We shall cast a rapid retrospective glance on the affairs of the King's Theatre, and see how Mr. M. Mason has contrived to fight through the intricate labyrinth into which he, perhaps rather rashly, though gallantly, plunged himself.

The system pursued by the director has been that of quantity. If he could not get a whole Pasta, why he would try to give an equivalent in four-fourths of a Pasta. In an arithmetical point of view the calculation would have been strictly correct. But, unfortunately, there does not always exist agreeable harmony between numerical computations and musical.

You cannot dole out the gratification arising from the charms of music by fractions, as you might any other article of consumption; and although it is easy enough to turn four crowns into a sovereign, we consider it rather impossible to convert four Lazises, or four Puzzis-four Grandolfis, or four Angelinis, into one whole bona-fide Pasta. Not that we mean any disrespect to the above ladies by the statement-they are certainly very amiable persons in their way, but, unfortunately, that way is not precisely the one to make the English public forego past recollections. But we must not anticipate-all in good time-mais continuons!
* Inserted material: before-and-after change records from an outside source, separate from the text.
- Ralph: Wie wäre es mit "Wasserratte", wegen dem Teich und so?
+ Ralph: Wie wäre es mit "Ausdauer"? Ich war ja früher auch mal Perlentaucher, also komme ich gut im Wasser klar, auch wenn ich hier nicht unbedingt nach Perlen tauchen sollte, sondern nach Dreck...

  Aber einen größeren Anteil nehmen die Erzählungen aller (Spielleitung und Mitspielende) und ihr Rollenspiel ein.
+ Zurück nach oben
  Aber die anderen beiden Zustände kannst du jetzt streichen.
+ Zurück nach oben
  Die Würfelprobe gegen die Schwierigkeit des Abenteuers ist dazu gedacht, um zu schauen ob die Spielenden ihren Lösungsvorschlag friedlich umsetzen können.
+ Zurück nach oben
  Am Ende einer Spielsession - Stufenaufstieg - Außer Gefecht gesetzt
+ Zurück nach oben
Mr. Monk Mason was inflamed with the zeal of a fervent devotee in the cause of music. After publishing his manifesto, he, as Don Pedro has done after him, immediately set out on his expedition. With no less activity than industry, he ran at full canter through the most approved musical cities and towns in Europe, beating up for recruits to form that formidable corps which was necessary to carry on the campaign at the King's Theatre. The director had firmly made up his mind to find out musical prodigies. He was determined to form a collection of rarities bon gré mal grè, and really, when a man resolves so desperately on a thing-But now observe what followed.
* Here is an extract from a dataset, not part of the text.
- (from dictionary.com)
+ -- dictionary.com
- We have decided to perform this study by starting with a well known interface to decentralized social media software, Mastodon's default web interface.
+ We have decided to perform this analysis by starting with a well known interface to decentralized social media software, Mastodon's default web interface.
No sooner was the tremendous blast

or call it note of preparationsounded, than the whole tribe of mu sical mediocrités pricked up their ears with agreeable surprize, and standing on the tiptop of expectation, exclaimed in full chorus, from one point of the musical antipodes to the other-Now is our time! A most ingenious system was organized, the result of which was, that Mr. Mason was persuaded into the belief that brass was real gold. This, indeed, is the most charitable conclusion to which we can arrive with regard to the director, for he is too much of a gentleman to attempt imposing on the public. Let us, therefore, hope that he has been the first dupe-the public the second; and, indeed, that the director has merited that rather disagreeable title will be evident to all those who have seen some of the agreements made between him and the tribe of musical mediocrités above mentioned. The hungry and greedy sons of Italian song considered Mr. Mason fair play. He ought, certainly, to pay full price for the honour of ruling the most unruly class of the community, as well as the pleasure of hearing himself called the director.
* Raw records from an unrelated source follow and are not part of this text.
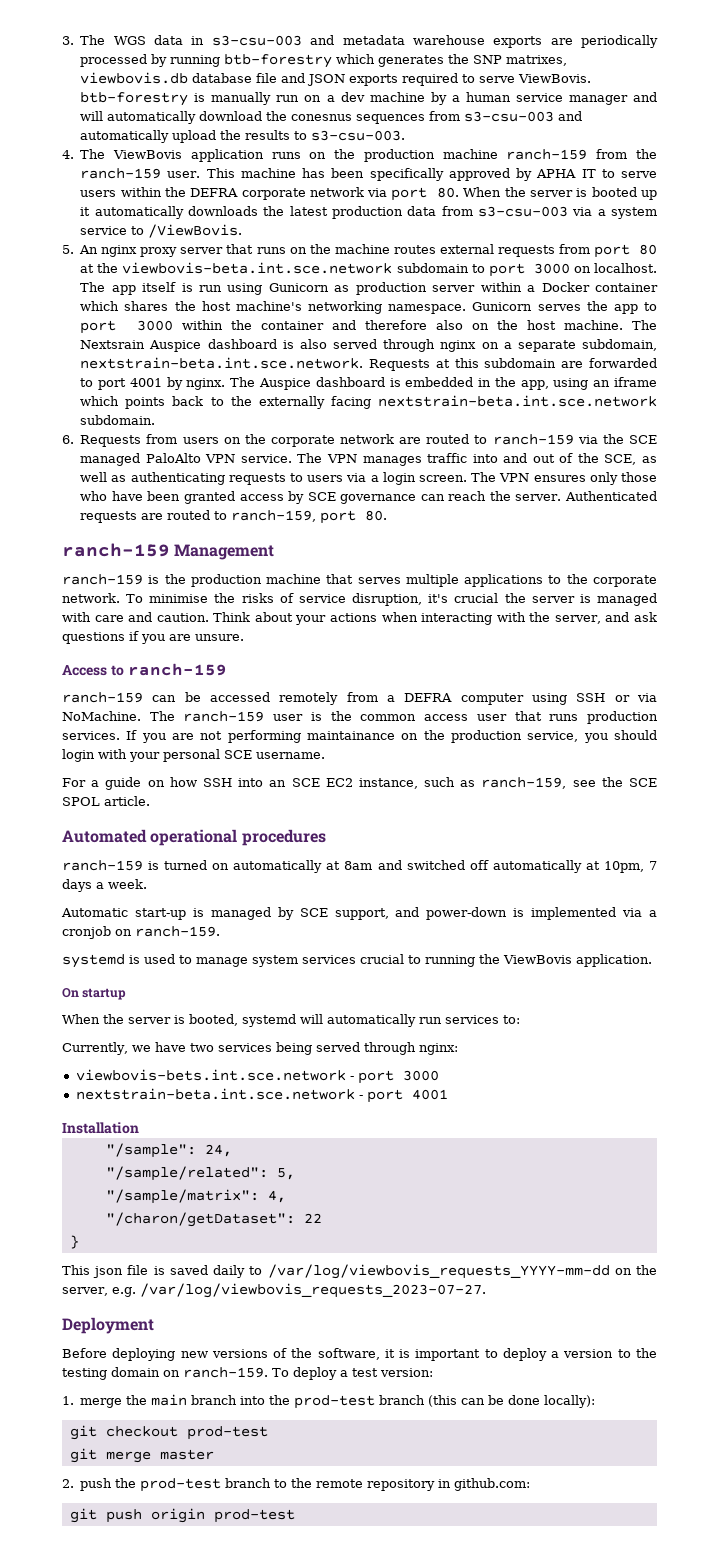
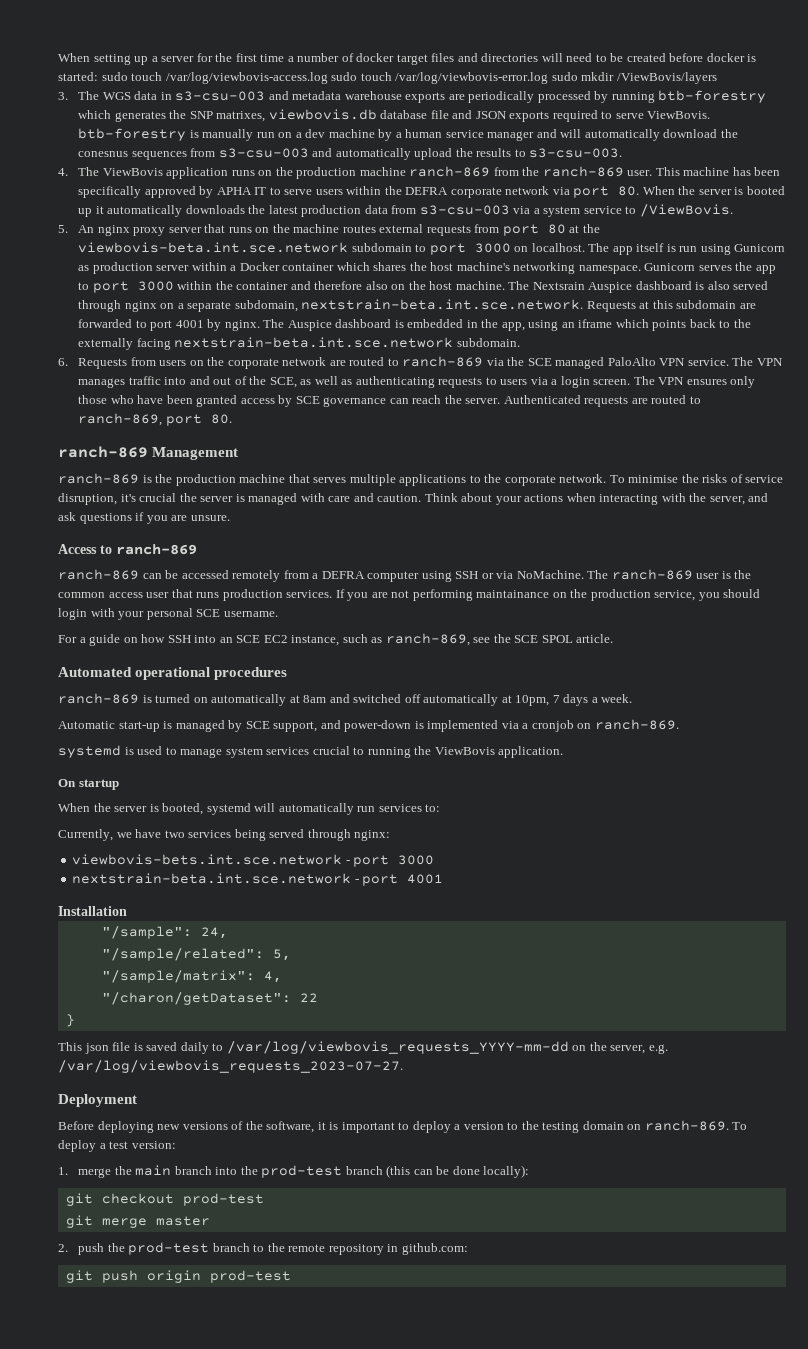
+ When setting up a server for the first time a number of docker target files and directories will need to be created before docker is started: sudo touch /var/log/viewbovis-access.log sudo touch /var/log/viewbovis-error.log sudo mkdir /ViewBovis/layers
- 4. The ViewBovis application runs on the production machine ranch-159 from the ranch-159 user.
+ 4. The ViewBovis application runs on the production machine ranch-869 from the ranch-869 user.
- 6. Requests from users on the corporate network are routed to ranch-159 via the SCE managed PaloAlto VPN service.
+ 6. Requests from users on the corporate network are routed to ranch-869 via the SCE managed PaloAlto VPN service.
- Authenticated requests are routed to ranch-159, port 80.
+ Authenticated requests are routed to ranch-869, port 80.
- ranch-159 Management
+ ranch-869 Management
- ranch-159 is the production machine that serves multiple applications to the corporate network.
+ ranch-869 is the production machine that serves multiple applications to the corporate network.
- Access to ranch-159
- ranch-159 can be accessed remotely from a DEFRA computer using SSH or via NoMachine.
+ Access to ranch-869
+ ranch-869 can be accessed remotely from a DEFRA computer using SSH or via NoMachine.
- The ranch-159 user is the common access user that runs production services.
+ The ranch-869 user is the common access user that runs production services.
- For a guide on how SSH into an SCE EC2 instance, such as ranch-159, see the SCE SPOL article.
+ For a guide on how SSH into an SCE EC2 instance, such as ranch-869, see the SCE SPOL article.
- ranch-159 is turned on automatically at 8am and switched off automatically at 10pm, 7 days a week.
+ ranch-869 is turned on automatically at 8am and switched off automatically at 10pm, 7 days a week.
- Automatic start-up is managed by SCE support, and power-down is implemented via a cronjob on ranch-159.
+ Automatic start-up is managed by SCE support, and power-down is implemented via a cronjob on ranch-869.
- Before deploying new versions of the software, it is important to deploy a version to the testing domain on ranch-159.
+ Before deploying new versions of the software, it is important to deploy a version to the testing domain on ranch-869.

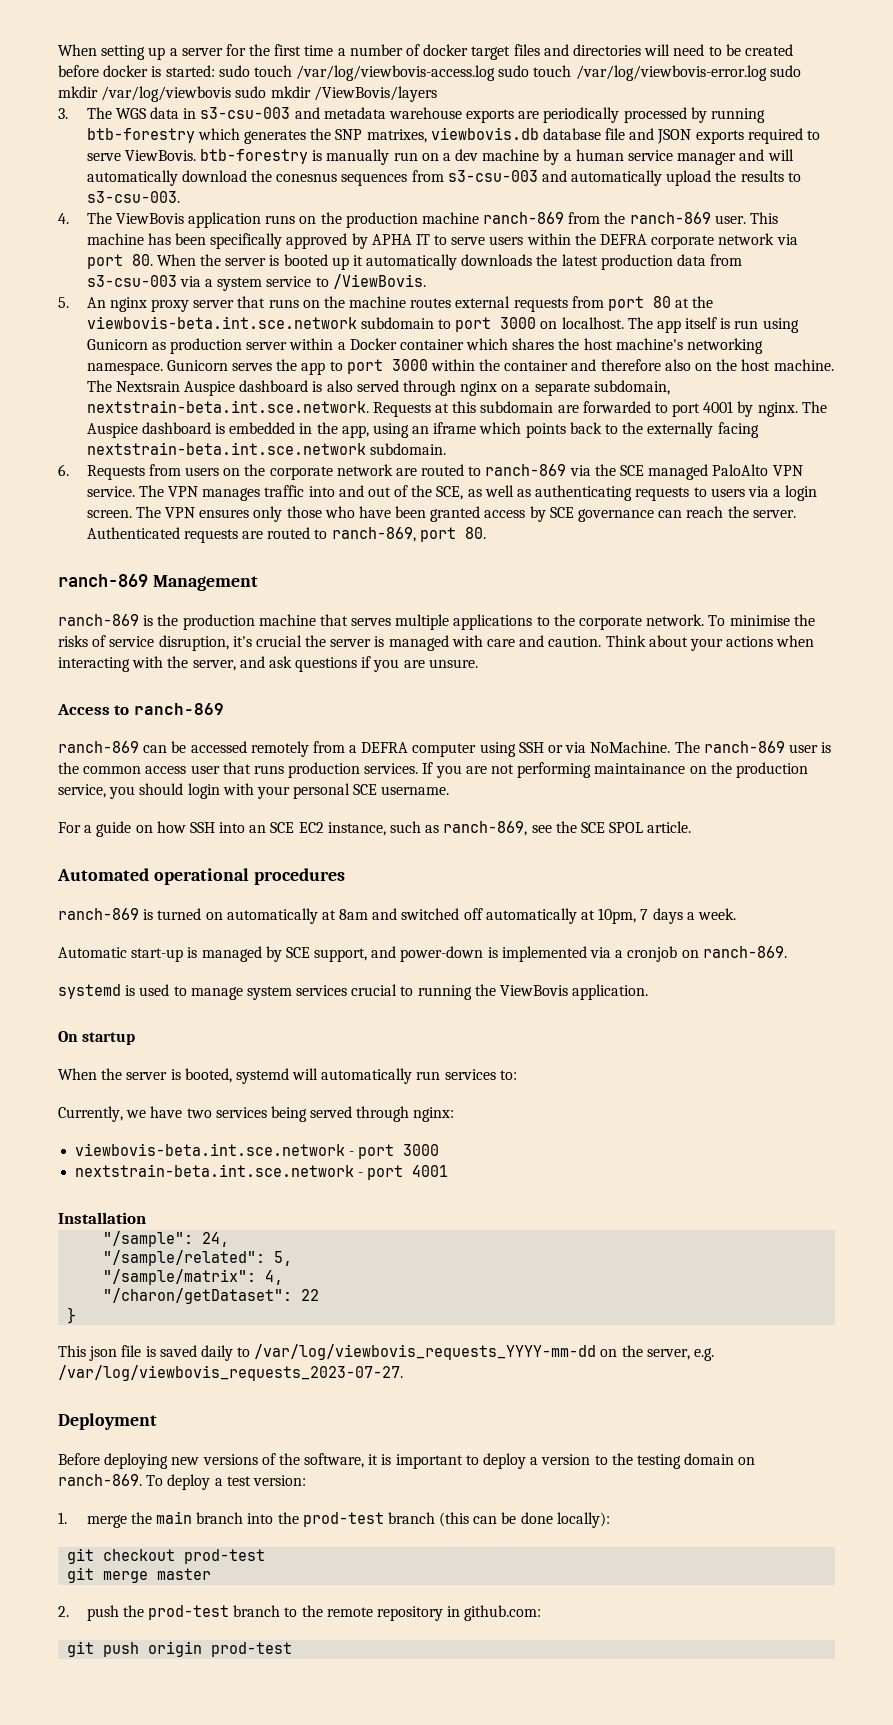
- When setting up a server for the first time a number of docker target files and directories will need to be created before docker is started: sudo touch /var/log/viewbovis-access.log sudo touch /var/log/viewbovis-error.log sudo mkdir /ViewBovis/layers
+ When setting up a server for the first time a number of docker target files and directories will need to be created before docker is started: sudo touch /var/log/viewbovis-access.log sudo touch /var/log/viewbovis-error.log sudo mkdir /var/log/viewbovis sudo mkdir /ViewBovis/layers
- viewbovis-bets.int.sce.network - port 3000
+ viewbovis-beta.int.sce.network - port 3000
Recruits, therefore, came in clusters the service promised such delicious booty. Only think-a gentleman manager, instead of a regular, well experienced disciplinarian brought up to the business. Mr. Mason was quite a god-send to the sons of song tenori, bassi, barituoni, buffi, cariccatti, soprani, mezzo-soprani, contralti. They all flocked like hungry geese round the devoted musical Amphytrion. Thus we find an indifferent third-rate singer, who had been playing with no success at all in the Italian theatres, suddenly transformed into a prima donna, and her praises chaunted forth in the most clamorous style previous to her début. We have seen several of the engagements entered into by Mr. Mason, and we have been astonished at the ridiculous pretensions of the singers, no less than at the exceeding bon homie of the director in acceding to their preposterous terms.

* By the bye, I suppose this is derived from le directeur; hitherto the English word was lessee.